Thursday, 6 January 2011

Final leg of the journey

Unloved and untouched for over 7 months, it is high time to put this blog to bed.  A last minute rush to get my final project ready for assessment meant the final journey write-up was abandoned mid-flow!

My journey continued with instructions to visit a variety of locations - Leyton Midland Road, Blackhorse Road and Finsbury Park taking the tube and overground in a tortuous journey across East London.  As ever, despite the variety of locations, there appears to be a unity underlying much of urban life and the visual links just keep on flowing!

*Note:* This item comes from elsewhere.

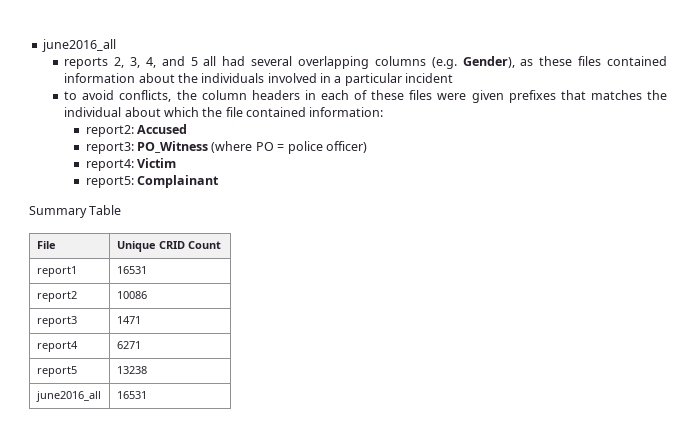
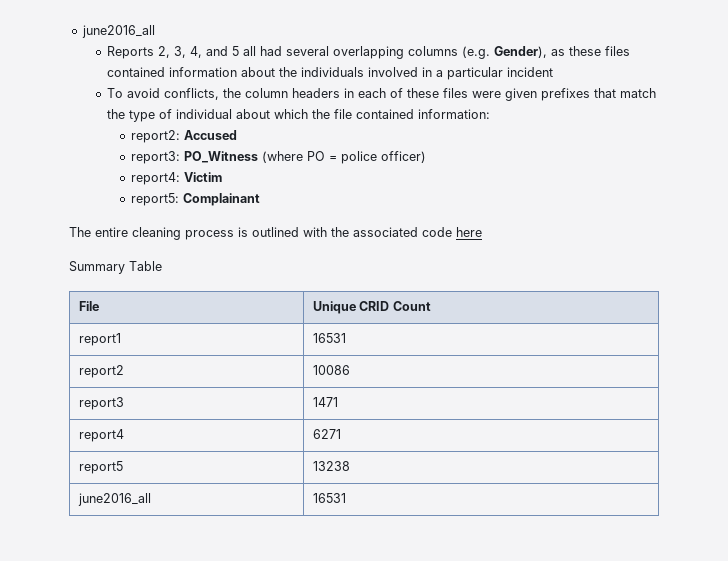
[64,57,109,69] reports -> [107,46,155,59] Reports
[64,91,78,100] to -> [107,88,124,98] To
[590,90,668,100] matches the -> [620,88,657,98] [107,109,173,122] match the type of
(220, 181) none -> [69,227,482,240] // The entire cleaning process is outlined with the associated code here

At the start of this enterprise my motives had been mainly centred on ideas of exploration and adventure and the linking of chance elements into meaningful relationships.  As the journeys progressed, however, other themes came to the fore - the pleasures of being an observer, the desire to lose oneself in the crowd, a resistance to the restrictions of urban life and a wish to subvert the familiar rituals and habits of everyday life.  The role of game-laying began to assume an importance I had not envisaged - the suspension of the normal rules of engagement serving to sharpen attention and increase observational powers.

The exploration of unknown territory - being metaphorically lost - allows for the discovery of the unexpected within the everyday and has a transformative effect, enabling one to see the mundane with fresh eyes.  This has been brought home to me in the months since my journeys took place - as I settled back into my normal routine, I found my curiosity about the world around me waning and my powers of observation weakening.

The acts of wandering without a destination, getting lost, following another and obeying orders all have the effect of a certain fragmentation of the self, a disengagement from reality and an absolving of responsibility for one's own actions which can be a temporary relief from the everyday burdens of the world.  These have been journeys not just in a literal sense, but also journeys of personal discovery and enlightenment.